# PySpark Data Validation and Processing

This notebook demonstrates how to validate CSV data using PySpark, separating valid records from invalid ones. We'll work with a simple schema and handle corrupt records gracefully.

## Setup and Schema Definition

First, we'll import the necessary libraries and define our schema with a special `_corrupt_record` field that captures malformed rows.

In [10]:
from pyspark.sql import SparkSession
from pyspark.sql.types import StructType, StructField, StringType, IntegerType
from pyspark.sql.functions import col

spark = SparkSession.Builder().appName("Handle Bad Data").getOrCreate()

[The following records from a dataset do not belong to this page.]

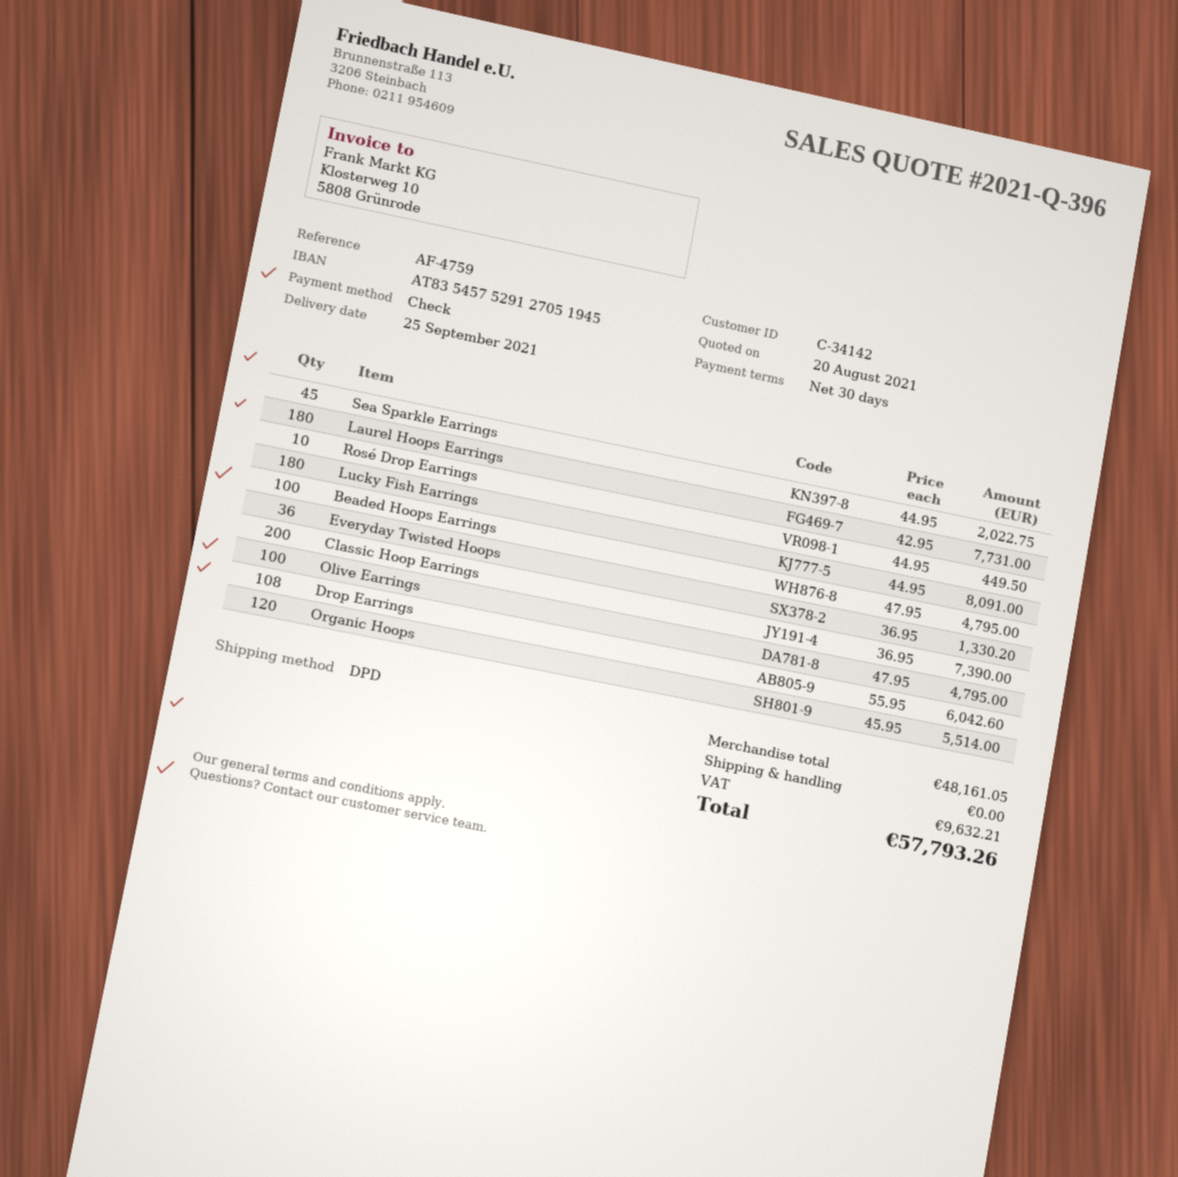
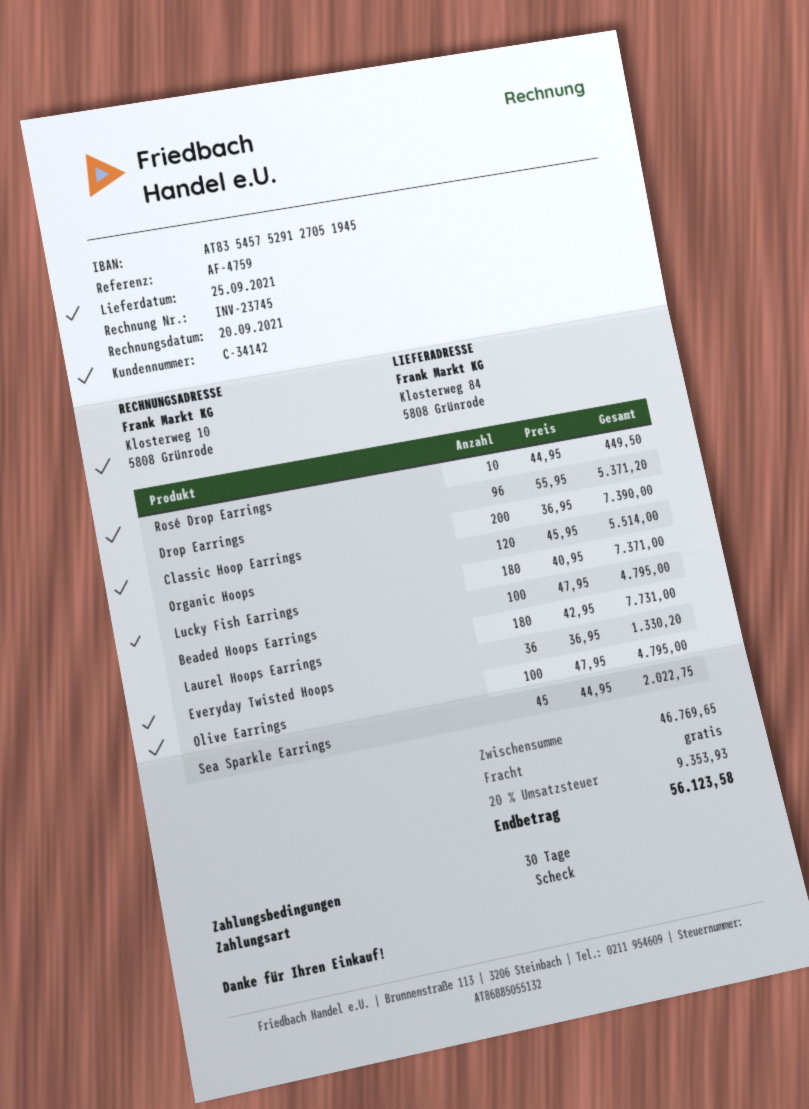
Lucky Fish Earrings: 180 x 44.95 = 8091.00 -> 180 x 40.95 = 7371.00
Drop Earrings: 108 x 55.95 = 6042.60 -> 96 x 55.95 = 5371.20
subtotal: 48161.05 -> 46769.65
tax: 9632.21 -> 9353.93
total: 57793.26 -> 56123.58

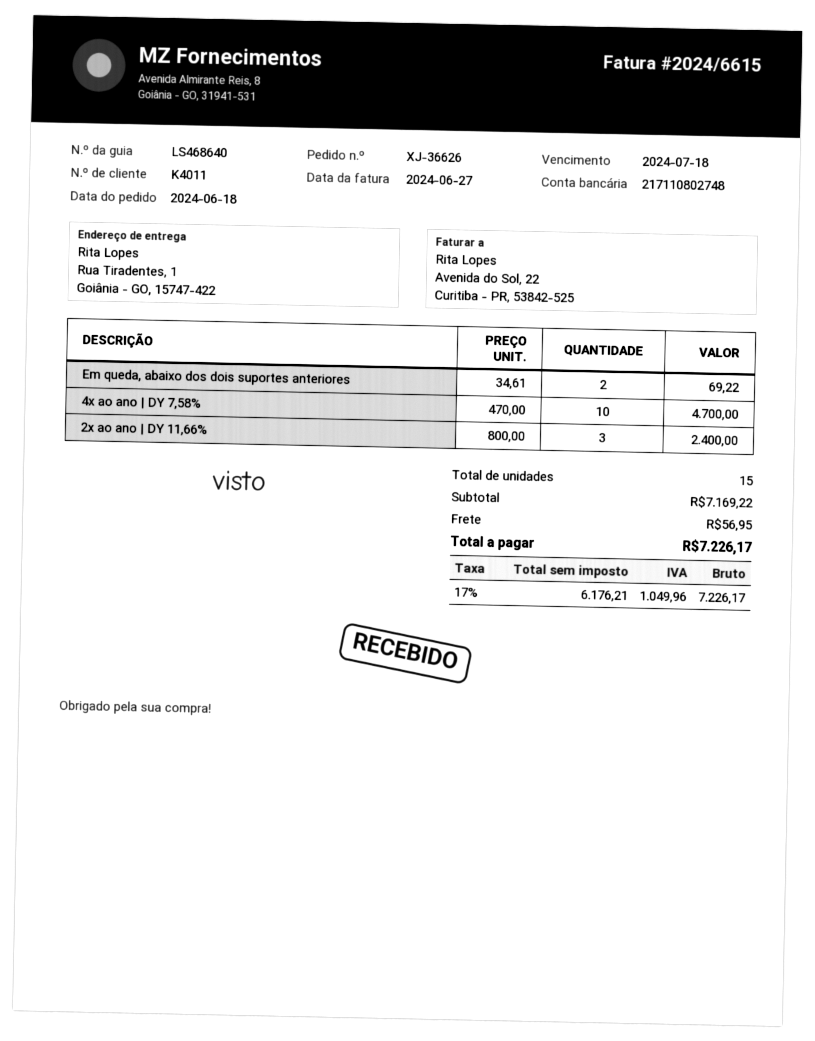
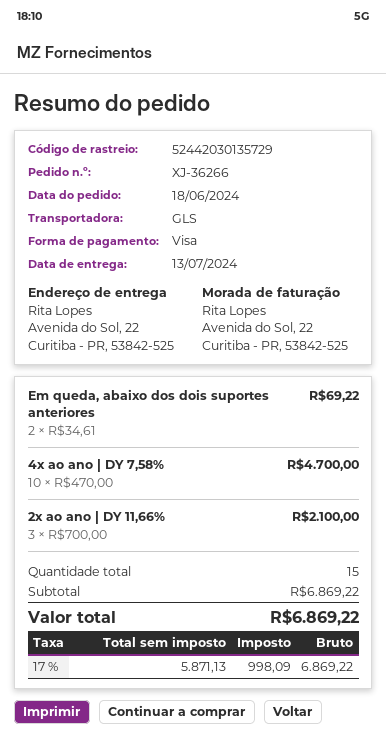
order number: XJ-36626 -> XJ-36266
ship to: Rua Tiradentes, 1, Goiânia - GO, 15747-422 -> Avenida do Sol, 22, Curitiba - PR, 53842-525
2x ao ano | DY 11,66%: 3 x 800.00 = 2400.00 -> 3 x 700.00 = 2100.00
subtotal: 7169.22 -> 6869.22
shipping: 56.95 -> none
net: 6176.21 -> 5871.13
tax: 17% = 1049.96 -> 17% = 998.09
total: 7226.17 -> 6869.22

# Define schema for validation (includes _corrupt_record field to capture malformed rows)
csv_schema = StructType([
    StructField("id", IntegerType(), True),
    StructField("name", StringType(), True),
    StructField("age", IntegerType(), True),
    StructField("_corrupt_record", StringType(), True)  # Captures rows that don't match schema
])

# Output locations
valid_output_path = "valid_records"
invalid_output_path = "invalid_records"

25/04/20 08:07:14 WARN SparkSession: Using an existing Spark session; only runtime SQL configurations will take effect.


## Data Preparation

Next, we'll create RDDs with test data. We have two sources:
1. New data with some valid and invalid records
2. Previously invalid records that we're attempting to reprocess

In [11]:
# Create RDDs for test data
# In production, you would read from files instead of using test data
new_data_rdd = spark.sparkContext.parallelize([
    "1,John Doe,30",
    "2,Jane Smith,25",
    "3,Bob Johnson,35",
    "4,Alice Johnson,twenty"  # Invalid: age is not an integer
])

# Previously invalid records to reprocess
previous_invalid_rdd = spark.sparkContext.parallelize([
    "5,45,Charlie Brown",  # Invalid: id and age are position swapped
])

## Data Loading with Schema Validation

We'll load the data with our schema validation. The schema will automatically detect records that don't match the expected structure and place them in the `_corrupt_record` column.

In [12]:
# Read data with schema validation
new_df = spark.read.schema(csv_schema).csv(new_data_rdd)
previous_invalid_df = spark.read.schema(csv_schema).csv(previous_invalid_rdd)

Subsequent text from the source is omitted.